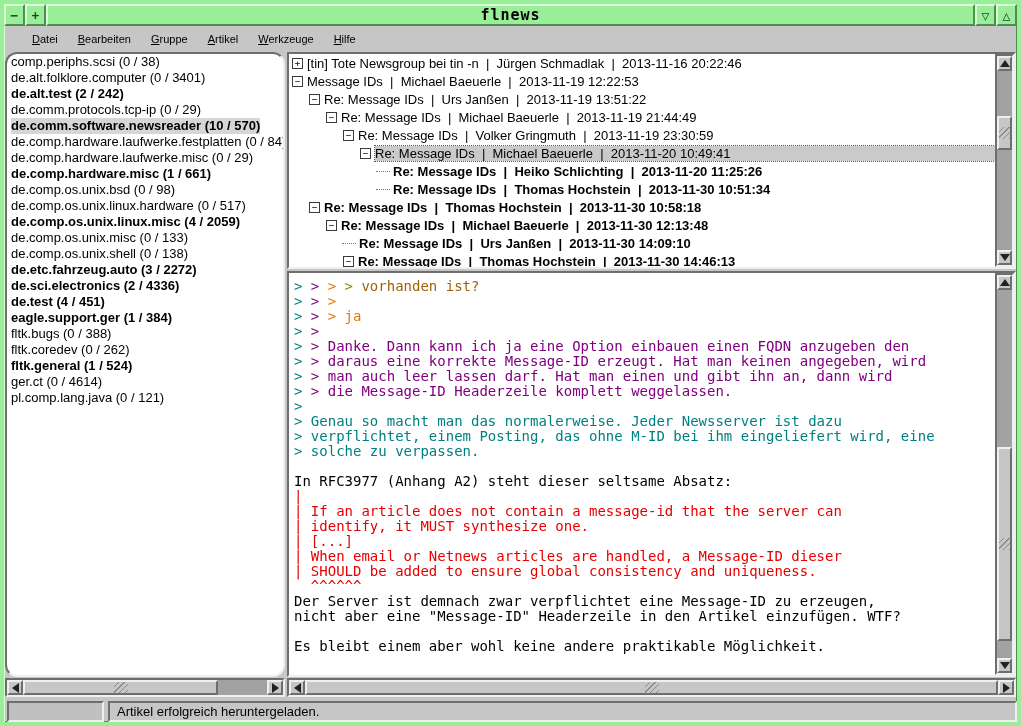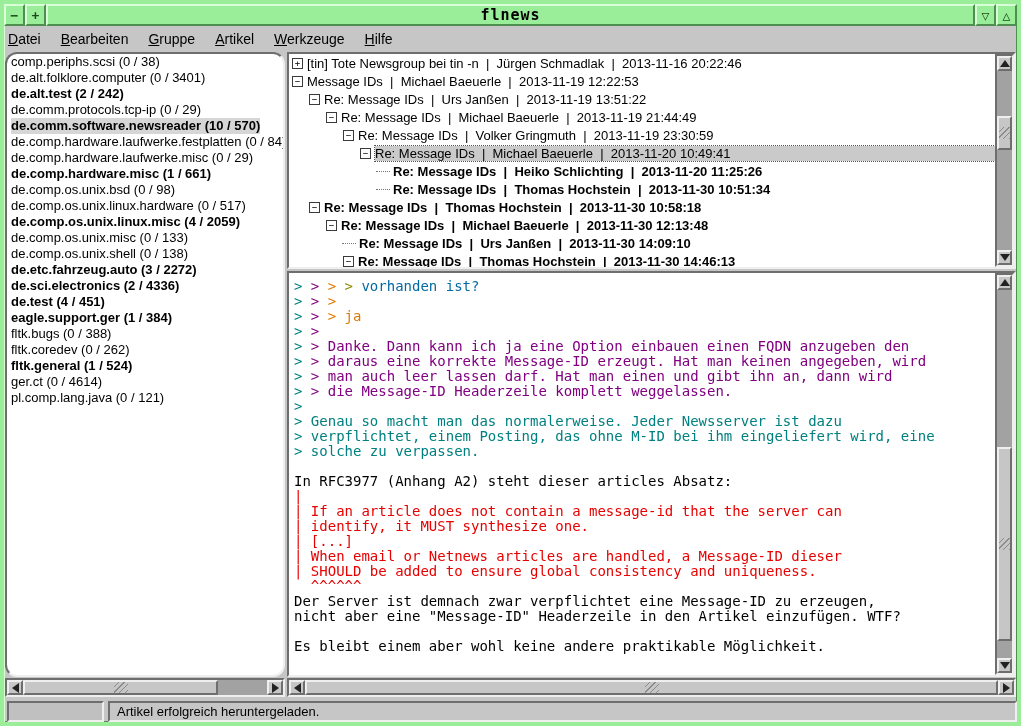--- a/index.html
+++ b/index.html
@@ -13,21 +13,21 @@
   .sunken{border:2px solid;border-color:#6e6e6e #efefef #efefef #6e6e6e;background:#fff;}
   .graised{border:2px solid;border-color:#d9ffd9 #4e8e4e #4e8e4e #d9ffd9;background:#9aee9a;}
   
   .titlebar{position:absolute;left:0;top:0;width:1013px;height:22px;display:flex;}
   .tb-btn{width:21px;height:22px;display:flex;align-items:center;justify-content:center;
           font:bold 13px "DejaVu Sans Mono",monospace;color:#1e4a1e;cursor:pointer;}
   .tb-title{flex:1;display:flex;align-items:center;justify-content:center;
             font:bold 15px "DejaVu Sans Mono",monospace;letter-spacing:1px;}
   
   .menubar{position:absolute;left:0;top:22px;width:1013px;height:26px;display:flex;align-items:center;
-           padding-left:4px;font-size:14px;}
+           padding-left:28px;font-size:11px;}
   .menu-item{margin-right:20px;cursor:pointer;white-space:nowrap;}
   .menu-item u{text-decoration:underline;}
   
   .panel{position:absolute;background:#fff;overflow:hidden;}
   .group-panel{left:1px;top:48px;width:280px;height:625px;border-radius:12px;}
   .thread-panel{left:283px;top:48px;width:729px;height:217px;}
   .article-panel{left:283px;top:267px;width:729px;height:406px;}
   .panel-content{position:absolute;left:0;top:0;right:19px;bottom:0;overflow:hidden;}
   
   .group-row{height:16px;line-height:16px;padding-left:4px;font-size:13px;white-space:nowrap;cursor:pointer;}
@@ -157,34 +157,34 @@
         </div>
       <div class="sb-btn" style="bottom:0;">
           <span class="tri down"></span>
         </div>
     </div>
   </div>
 
   <div class="panel sunken article-panel">
     <div class="panel-content">
       <div class="article-inner" id="articleView">
-          <div class="aline"><span style="color: rgb(0, 128, 128);">&gt; </span><span style="color: rgb(128, 0, 128);">&gt; </span><span style="color: rgb(224, 120, 0);">&gt; </span><span style="color: rgb(138, 138, 0);">&gt; </span><span style="color: #0369a1;">vorhanden ist?</span></div>
+          <div class="aline"><span style="color: rgb(0, 128, 128);">&gt; </span><span style="color: rgb(128, 0, 128);">&gt; </span><span style="color: rgb(224, 120, 0);">&gt; </span><span style="color: rgb(138, 138, 0);">&gt; </span><span style="color: #a16207;">vorhanden ist?</span></div>
           <div class="aline"><span style="color: rgb(0, 128, 128);">&gt; </span><span style="color: rgb(128, 0, 128);">&gt; </span><span style="color: rgb(224, 120, 0);">&gt; </span></div>
           <div class="aline"><span style="color: rgb(0, 128, 128);">&gt; </span><span style="color: rgb(128, 0, 128);">&gt; </span><span style="color: rgb(224, 120, 0);">&gt; </span><span style="color: rgb(224, 120, 0);">ja</span></div>
           <div class="aline"><span style="color: rgb(0, 128, 128);">&gt; </span><span style="color: rgb(128, 0, 128);">&gt; </span></div>
           <div class="aline"><span style="color: rgb(0, 128, 128);">&gt; </span><span style="color: rgb(128, 0, 128);">&gt; </span><span style="color: rgb(128, 0, 128);">Danke. Dann kann ich ja eine Option einbauen einen FQDN anzugeben den</span></div>
           <div class="aline"><span style="color: rgb(0, 128, 128);">&gt; </span><span style="color: rgb(128, 0, 128);">&gt; </span><span style="color: rgb(128, 0, 128);">daraus eine korrekte Message-ID erzeugt. Hat man keinen angegeben, wird</span></div>
           <div class="aline"><span style="color: rgb(0, 128, 128);">&gt; </span><span style="color: rgb(128, 0, 128);">&gt; </span><span style="color: rgb(128, 0, 128);">man auch leer lassen darf. Hat man einen und gibt ihn an, dann wird</span></div>
           <div class="aline"><span style="color: rgb(0, 128, 128);">&gt; </span><span style="color: rgb(128, 0, 128);">&gt; </span><span style="color: rgb(128, 0, 128);">die Message-ID Headerzeile komplett weggelassen.</span></div>
           <div class="aline"><span style="color: rgb(0, 128, 128);">&gt; </span></div>
           <div class="aline"><span style="color: rgb(0, 128, 128);">&gt; </span><span style="color: rgb(0, 128, 128);">Genau so macht man das normalerweise. Jeder Newsserver ist dazu</span></div>
           <div class="aline"><span style="color: rgb(0, 128, 128);">&gt; </span><span style="color: rgb(0, 128, 128);">verpflichtet, einem Posting, das ohne M-ID bei ihm eingeliefert wird, eine</span></div>
           <div class="aline"><span style="color: rgb(0, 128, 128);">&gt; </span><span style="color: rgb(0, 128, 128);">solche zu verpassen.</span></div>
           <div class="aline"><span style="color: rgb(0, 0, 0);">&nbsp;</span></div>
-          <div class="aline"><span style="color: rgb(0, 0, 0);">In RFC3977 (Anhang A2) steht dieser articles Absatz:</span></div>
+          <div class="aline"><span style="color: rgb(0, 0, 0);">In RFC3977 (Anhang A2) steht dieser seltsame Absatz:</span></div>
           <div class="aline"><span style="color: rgb(232, 0, 0);">|</span></div>
           <div class="aline"><span style="color: rgb(232, 0, 0);">| If an article does not contain a message-id that the server can</span></div>
           <div class="aline"><span style="color: rgb(232, 0, 0);">| identify, it MUST synthesize one.</span></div>
           <div class="aline"><span style="color: rgb(232, 0, 0);">| [...]</span></div>
           <div class="aline"><span style="color: rgb(232, 0, 0);">| When email or Netnews articles are handled, a Message-ID dieser</span></div>
           <div class="aline"><span style="color: rgb(232, 0, 0);">| SHOULD be added to ensure global consistency and uniqueness.</span></div>
           <div class="aline"><span style="color: rgb(232, 0, 0);">  ^^^^^^</span></div>
           <div class="aline"><span style="color: rgb(0, 0, 0);">Der Server ist demnach zwar verpflichtet eine Message-ID zu erzeugen,</span></div>
           <div class="aline"><span style="color: rgb(0, 0, 0);">nicht aber eine "Message-ID" Headerzeile in den Artikel einzufügen. WTF?</span></div>
           <div class="aline"><span style="color: rgb(0, 0, 0);">&nbsp;</span></div>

# # # # #

THE TASK >> Skip every picture, and give the rest of the material above again exactly.

RESULT >>
--- a/index.html
+++ b/index.html
@@ -13,21 +13,21 @@
   .sunken{border:2px solid;border-color:#6e6e6e #efefef #efefef #6e6e6e;background:#fff;}
   .graised{border:2px solid;border-color:#d9ffd9 #4e8e4e #4e8e4e #d9ffd9;background:#9aee9a;}
   
   .titlebar{position:absolute;left:0;top:0;width:1013px;height:22px;display:flex;}
   .tb-btn{width:21px;height:22px;display:flex;align-items:center;justify-content:center;
           font:bold 13px "DejaVu Sans Mono",monospace;color:#1e4a1e;cursor:pointer;}
   .tb-title{flex:1;display:flex;align-items:center;justify-content:center;
             font:bold 15px "DejaVu Sans Mono",monospace;letter-spacing:1px;}
   
   .menubar{position:absolute;left:0;top:22px;width:1013px;height:26px;display:flex;align-items:center;
-           padding-left:4px;font-size:14px;}
+           padding-left:28px;font-size:11px;}
   .menu-item{margin-right:20px;cursor:pointer;white-space:nowrap;}
   .menu-item u{text-decoration:underline;}
   
   .panel{position:absolute;background:#fff;overflow:hidden;}
   .group-panel{left:1px;top:48px;width:280px;height:625px;border-radius:12px;}
   .thread-panel{left:283px;top:48px;width:729px;height:217px;}
   .article-panel{left:283px;top:267px;width:729px;height:406px;}
   .panel-content{position:absolute;left:0;top:0;right:19px;bottom:0;overflow:hidden;}
   
   .group-row{height:16px;line-height:16px;padding-left:4px;font-size:13px;white-space:nowrap;cursor:pointer;}
@@ -157,34 +157,34 @@
         </div>
       <div class="sb-btn" style="bottom:0;">
           <span class="tri down"></span>
         </div>
     </div>
   </div>
 
   <div class="panel sunken article-panel">
     <div class="panel-content">
       <div class="article-inner" id="articleView">
-          <div class="aline"><span style="color: rgb(0, 128, 128);">&gt; </span><span style="color: rgb(128, 0, 128);">&gt; </span><span style="color: rgb(224, 120, 0);">&gt; </span><span style="color: rgb(138, 138, 0);">&gt; </span><span style="color: #0369a1;">vorhanden ist?</span></div>
+          <div class="aline"><span style="color: rgb(0, 128, 128);">&gt; </span><span style="color: rgb(128, 0, 128);">&gt; </span><span style="color: rgb(224, 120, 0);">&gt; </span><span style="color: rgb(138, 138, 0);">&gt; </span><span style="color: #a16207;">vorhanden ist?</span></div>
           <div class="aline"><span style="color: rgb(0, 128, 128);">&gt; </span><span style="color: rgb(128, 0, 128);">&gt; </span><span style="color: rgb(224, 120, 0);">&gt; </span></div>
           <div class="aline"><span style="color: rgb(0, 128, 128);">&gt; </span><span style="color: rgb(128, 0, 128);">&gt; </span><span style="color: rgb(224, 120, 0);">&gt; </span><span style="color: rgb(224, 120, 0);">ja</span></div>
           <div class="aline"><span style="color: rgb(0, 128, 128);">&gt; </span><span style="color: rgb(128, 0, 128);">&gt; </span></div>
           <div class="aline"><span style="color: rgb(0, 128, 128);">&gt; </span><span style="color: rgb(128, 0, 128);">&gt; </span><span style="color: rgb(128, 0, 128);">Danke. Dann kann ich ja eine Option einbauen einen FQDN anzugeben den</span></div>
           <div class="aline"><span style="color: rgb(0, 128, 128);">&gt; </span><span style="color: rgb(128, 0, 128);">&gt; </span><span style="color: rgb(128, 0, 128);">daraus eine korrekte Message-ID erzeugt. Hat man keinen angegeben, wird</span></div>
           <div class="aline"><span style="color: rgb(0, 128, 128);">&gt; </span><span style="color: rgb(128, 0, 128);">&gt; </span><span style="color: rgb(128, 0, 128);">man auch leer lassen darf. Hat man einen und gibt ihn an, dann wird</span></div>
           <div class="aline"><span style="color: rgb(0, 128, 128);">&gt; </span><span style="color: rgb(128, 0, 128);">&gt; </span><span style="color: rgb(128, 0, 128);">die Message-ID Headerzeile komplett weggelassen.</span></div>
           <div class="aline"><span style="color: rgb(0, 128, 128);">&gt; </span></div>
           <div class="aline"><span style="color: rgb(0, 128, 128);">&gt; </span><span style="color: rgb(0, 128, 128);">Genau so macht man das normalerweise. Jeder Newsserver ist dazu</span></div>
           <div class="aline"><span style="color: rgb(0, 128, 128);">&gt; </span><span style="color: rgb(0, 128, 128);">verpflichtet, einem Posting, das ohne M-ID bei ihm eingeliefert wird, eine</span></div>
           <div class="aline"><span style="color: rgb(0, 128, 128);">&gt; </span><span style="color: rgb(0, 128, 128);">solche zu verpassen.</span></div>
           <div class="aline"><span style="color: rgb(0, 0, 0);">&nbsp;</span></div>
-          <div class="aline"><span style="color: rgb(0, 0, 0);">In RFC3977 (Anhang A2) steht dieser articles Absatz:</span></div>
+          <div class="aline"><span style="color: rgb(0, 0, 0);">In RFC3977 (Anhang A2) steht dieser seltsame Absatz:</span></div>
           <div class="aline"><span style="color: rgb(232, 0, 0);">|</span></div>
           <div class="aline"><span style="color: rgb(232, 0, 0);">| If an article does not contain a message-id that the server can</span></div>
           <div class="aline"><span style="color: rgb(232, 0, 0);">| identify, it MUST synthesize one.</span></div>
           <div class="aline"><span style="color: rgb(232, 0, 0);">| [...]</span></div>
           <div class="aline"><span style="color: rgb(232, 0, 0);">| When email or Netnews articles are handled, a Message-ID dieser</span></div>
           <div class="aline"><span style="color: rgb(232, 0, 0);">| SHOULD be added to ensure global consistency and uniqueness.</span></div>
           <div class="aline"><span style="color: rgb(232, 0, 0);">  ^^^^^^</span></div>
           <div class="aline"><span style="color: rgb(0, 0, 0);">Der Server ist demnach zwar verpflichtet eine Message-ID zu erzeugen,</span></div>
           <div class="aline"><span style="color: rgb(0, 0, 0);">nicht aber eine "Message-ID" Headerzeile in den Artikel einzufügen. WTF?</span></div>
           <div class="aline"><span style="color: rgb(0, 0, 0);">&nbsp;</span></div>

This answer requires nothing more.